WORK TO COMPLETE >> Leaving the images aside, transcribe all the data below exactly.

Web page revision data
━━━━━━━━━━━━━━━━━━━━
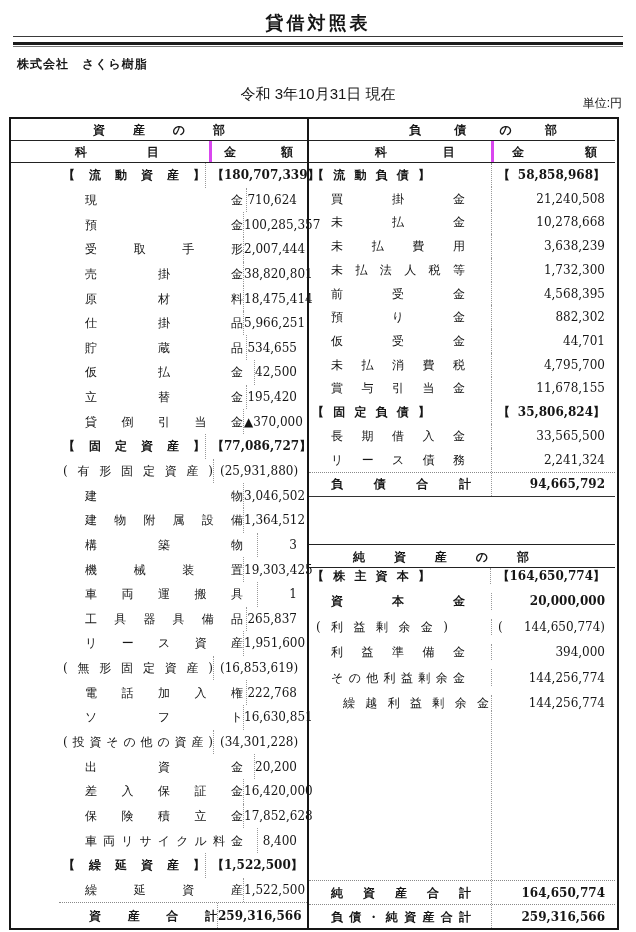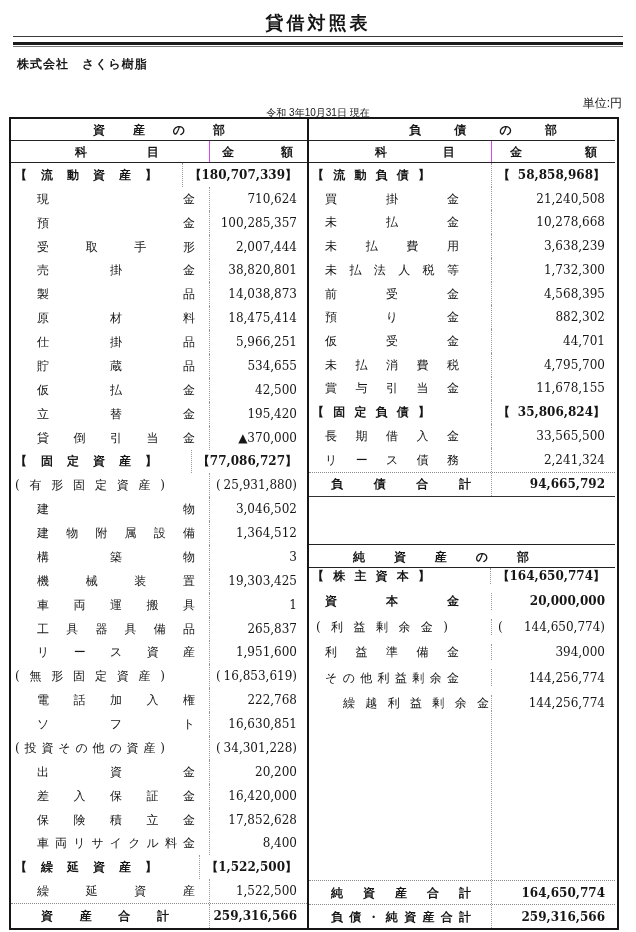"令和 3年10月31日 現在" .dateline { font-size: 10px -> 15px; top: 106px -> 85px }
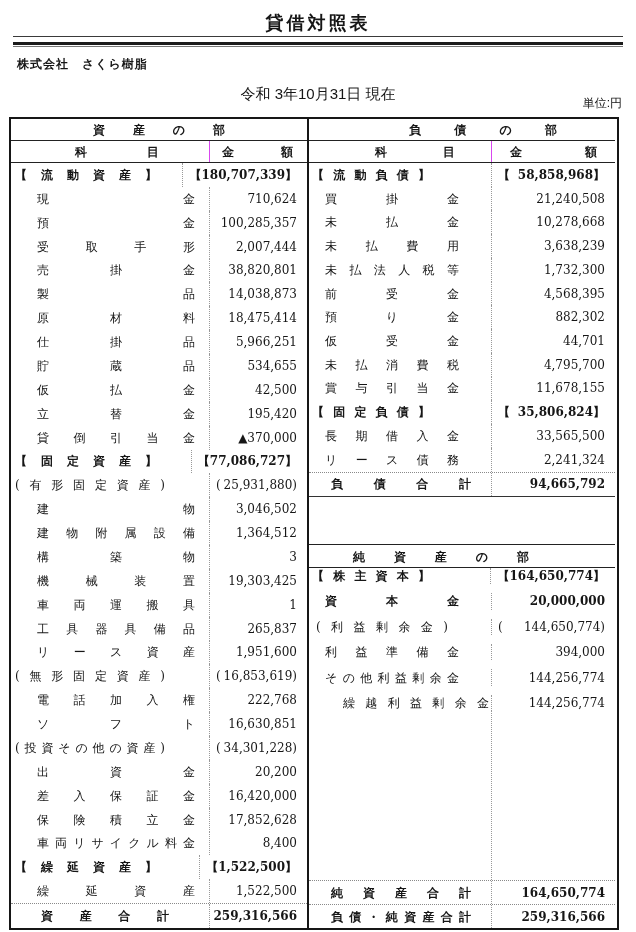"金額" .ch-amt { border-left: 1px solid #d946ef -> 3px solid #d946ef }
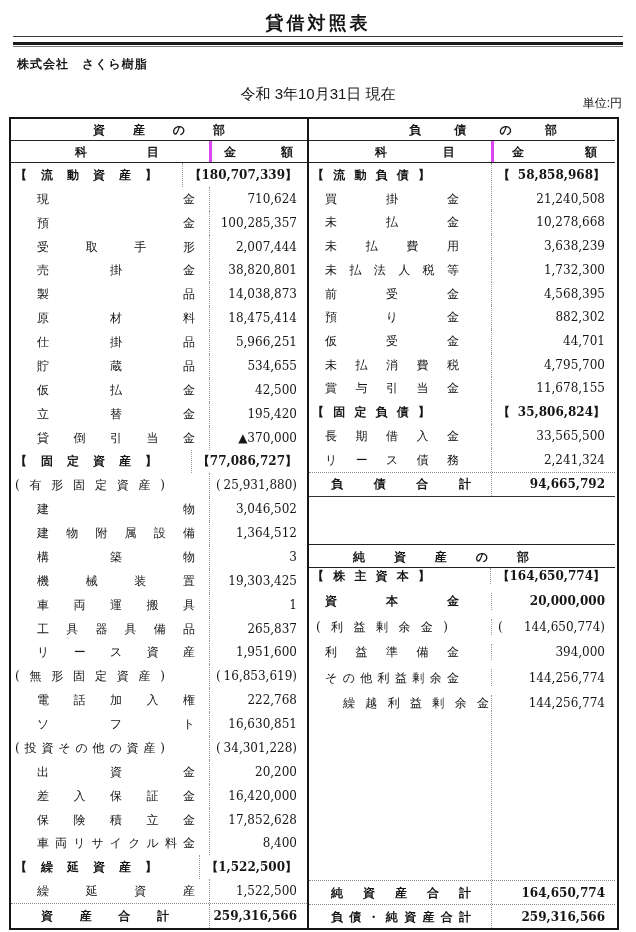"【流動資産】" .rows { margin-left: none -> 48px }
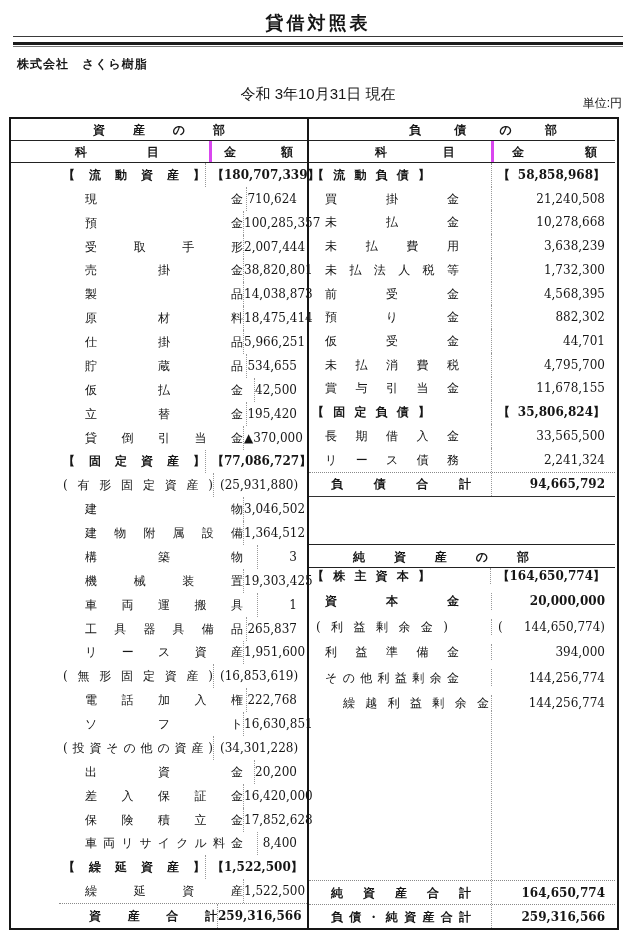"買掛金" .rt .t-item { margin-left: 16px -> 22px }
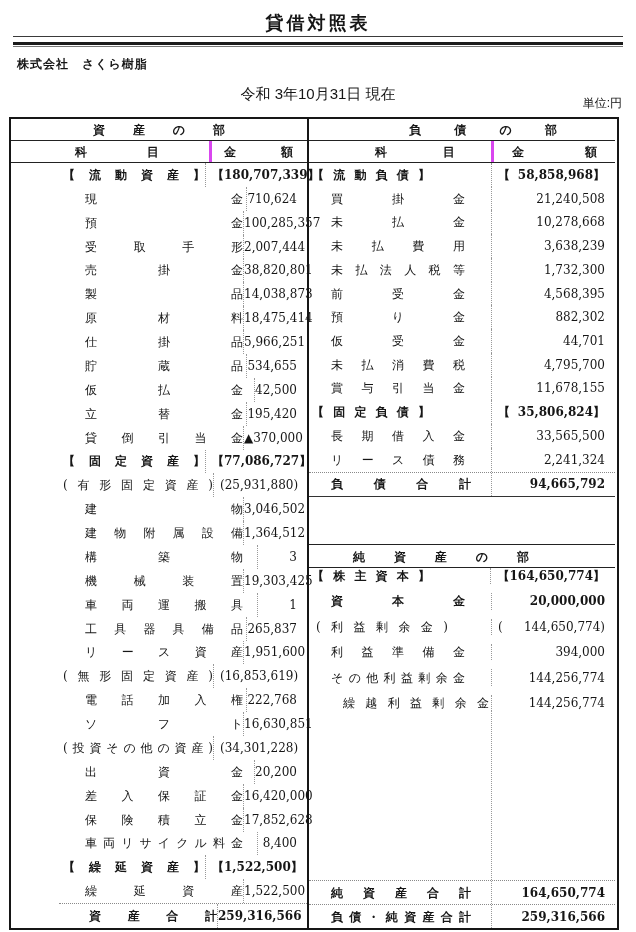"製品" div.r { html: <div> <div> <span>製品</span> </div> <div>14,038,873</div> </div> -> none }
━━━━━━━━━━━━━━━━━━━━
TASK SOLUTION >>
"令和 3年10月31日 現在" .dateline { font-size: 10px -> 15px; top: 106px -> 85px }
"金額" .ch-amt { border-left: 1px solid #d946ef -> 3px solid #d946ef }
"【流動資産】" .rows { margin-left: none -> 48px }
"買掛金" .rt .t-item { margin-left: 16px -> 22px }
"製品" div.r { html: <div> <div> <span>製品</span> </div> <div>14,038,873</div> </div> -> none }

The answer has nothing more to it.